Penjelasan ini diperkuat oleh Imam an-Nawawi dalam Syarh Shahih Muslim, yang menegaskan bahwa pengampunan dosa dalam puasa berkaitan erat dengan keikhlasan dan kesungguhan spiritual. Selain itu, Rasulullah ﷺ juga menegaskan bahwa puasa yang tidak diiringi dengan pengendalian lisan dan perilaku kehilangan nilai di sisi Allah, sebagaimana diriwayatkan dalam Shahih al-Bukhari. Dengan demikian, puasa berfungsi sebagai sarana pendidikan moral yang menuntut perubahan sikap dan perilaku.


Konsep Niat Puasa Dalam Pandangan  Imam Syafi’i

Imam Syafi’i memberikan perhatian besar terhadap aspek niat sebagai elemen utama dalam keabsahan ibadah. Dalam kitab Al-Umm, beliau menjelaskan bahwa puasa Ramadan wajib disertai niat yang dilakukan pada malam hari sebelum terbit fajar. Pandangan ini merujuk pada hadis Nabi ﷺ yang diriwayatkan oleh Abu Dawud dan at-Tirmidzi, yang menyatakan bahwa puasa tanpa niat sebelumnya tidak dianggap sah.
Lebih lanjut, dalam Ar-Risalah, Imam Syafi’i menegaskan bahwa niat berfungsi sebagai pembeda antara ibadah dan kebiasaan. Menahan lapar tanpa orientasi ibadah tidak memiliki nilai spiritual. Oleh karena itu, persiapan menjelang Ramadan menurut perspektif Imam Syafi’i mencakup penataan niat, pemahaman hukum puasa, serta kesadaran akan tujuan ibadah tersebut.

Puasa sebagai Sarana Pembinaan Akhlak dan Kesadaran Dakwah

Puasa dalam Islam memiliki fungsi edukatif yang kuat dalam membentuk akhlak dan pengendalian diri.

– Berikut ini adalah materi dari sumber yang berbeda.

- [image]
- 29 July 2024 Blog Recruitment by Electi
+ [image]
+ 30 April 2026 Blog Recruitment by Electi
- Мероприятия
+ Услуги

Rasulullah ﷺ menyebut puasa sebagai perisai yang melindungi seseorang dari perilaku tercela, sebagaimana diriwayatkan dalam Shahih al-Bukhari dan Shahih Muslim. Imam an-Nawawi dalam Al-Majmu’ Syarh al-Muhadzdzab menjelaskan bahwa makna perisai tersebut mencakup perlindungan dari dosa dan pembiasaan sikap sabar serta menahan diri.
Sejalan dengan hal tersebut, Imam al-Ghazali dalam Ihya’ ‘Ulum ad-Din menekankan bahwa puasa sejati tidak hanya dilakukan oleh perut, tetapi juga oleh seluruh anggota badan dan hati. Pandangan ini diperkuat oleh Ibn Rajab al-Hanbali dalam Latha’if al-Ma’arif, yang menempatkan Ramadan sebagai bulan pembinaan jiwa yang memerlukan kesiapan spiritual sejak sebelum kedatangannya. Dalam konteks dakwah, puasa berfungsi sebagai media internalisasi nilai-nilai Islam yang berdampak pada perilaku sosial.

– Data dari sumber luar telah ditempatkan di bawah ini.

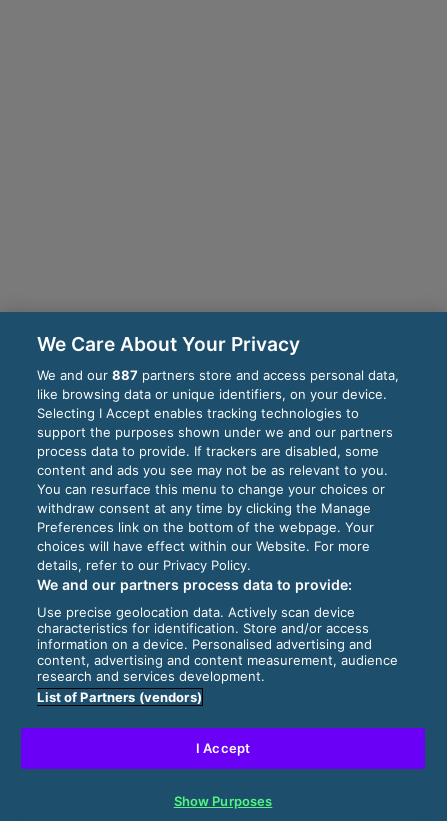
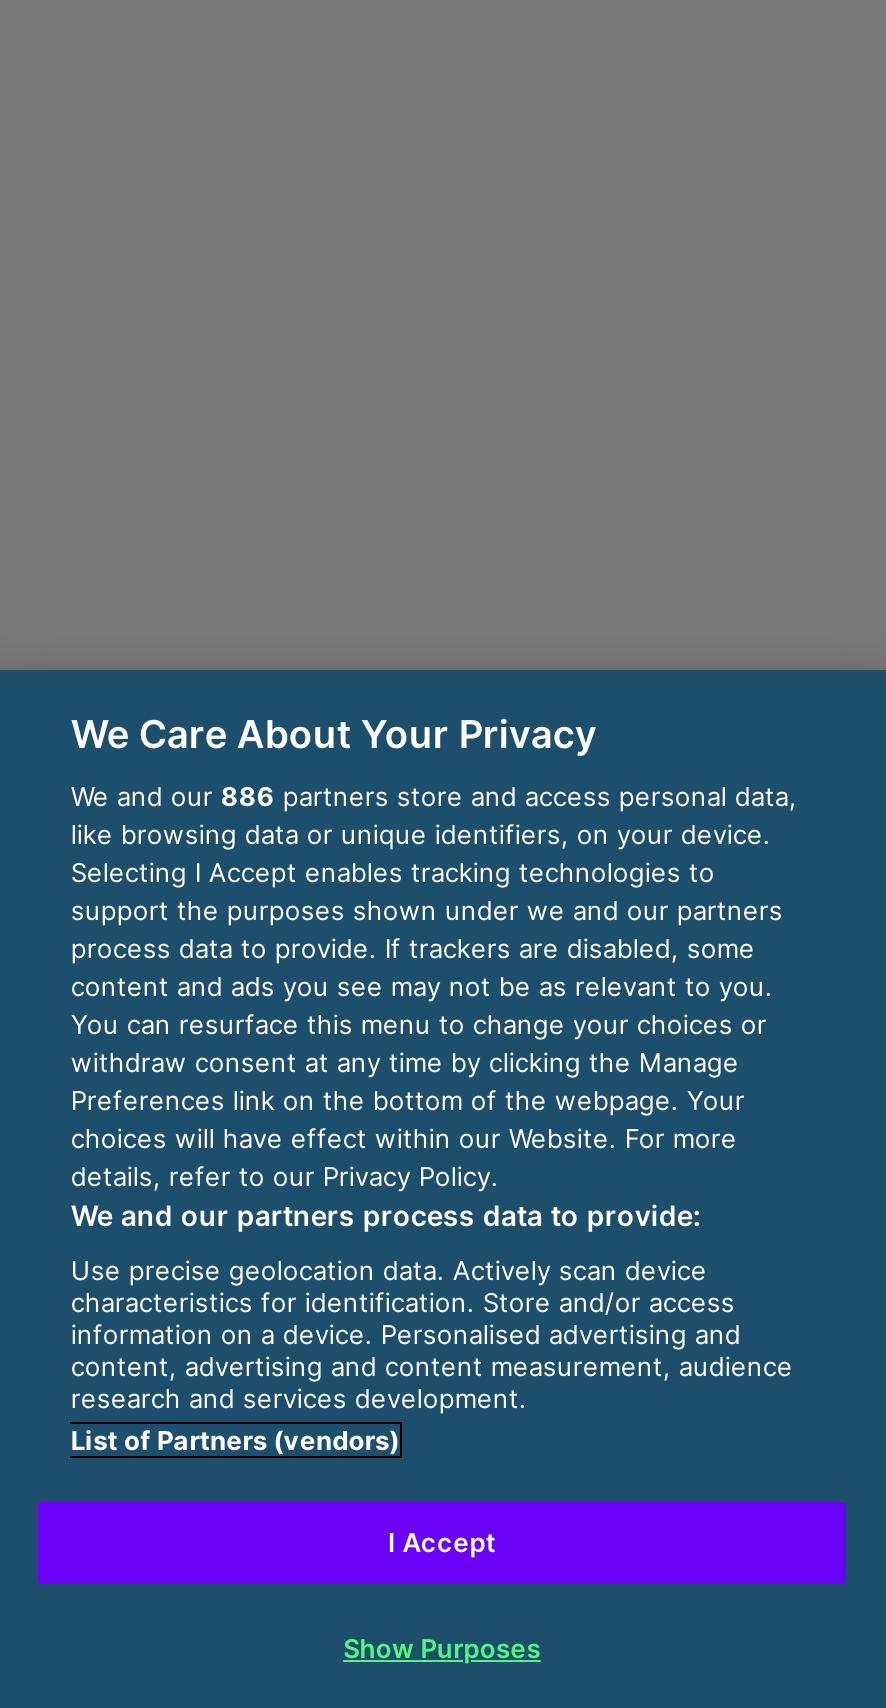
- We and our 887 partners store and access personal data,
+ We and our 886 partners store and access personal data,
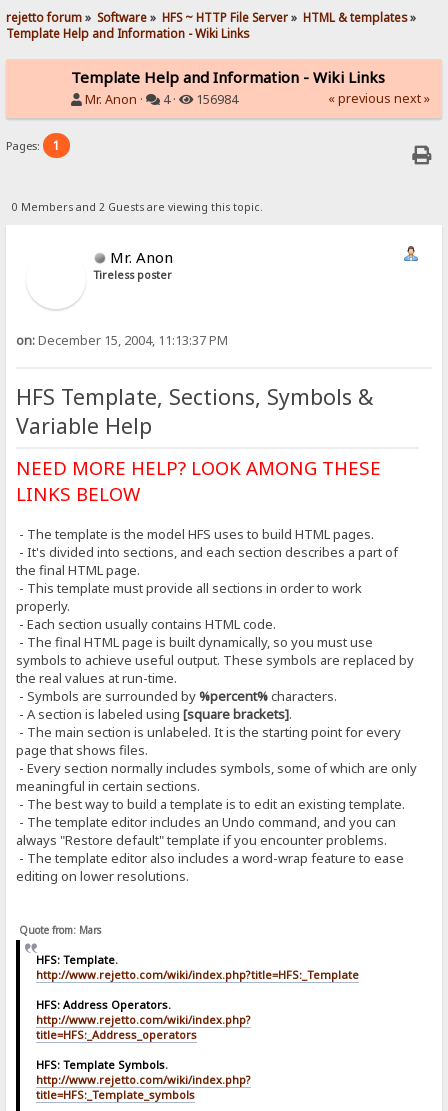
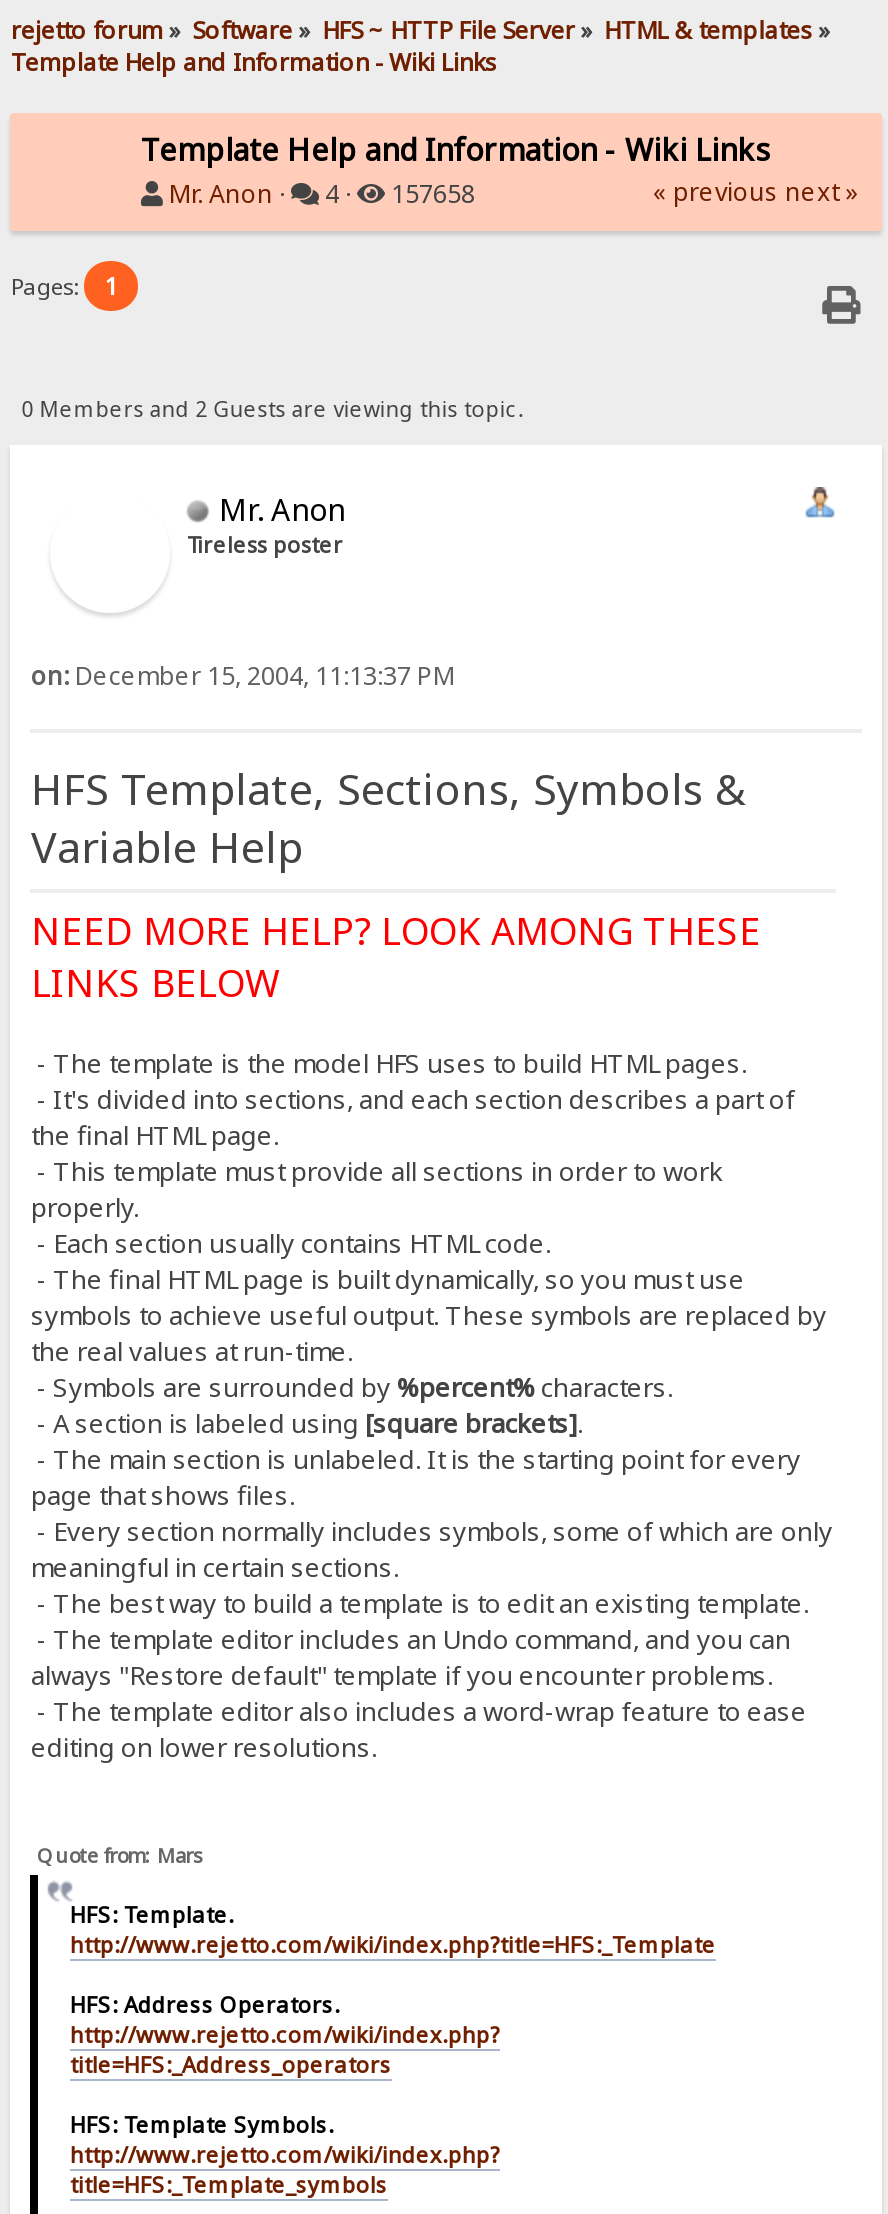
- Mr. Anon · 4 · 156984
+ Mr. Anon · 4 · 157658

Implikasi Dakwah Menjelang Ramadan

Berdasarkan hadist Nabi ﷺ dan pemikiran Imam Syafi’i, dakwah menjelang Ramadan seharusnya difokuskan pada penguatan kesadaran umat tentang hakikat puasa. Dakwah tidak hanya menekankan aspek hukum dan kewajiban, tetapi juga mengarahkan umat pada pembentukan niat yang lurus, disiplin ibadah, dan etika sosial. Dengan pendekatan tersebut, puasa Ramadan dapat menjadi sarana perubahan spiritual yang berkelanjutan dan berdampak pada kehidupan bermasyarakat.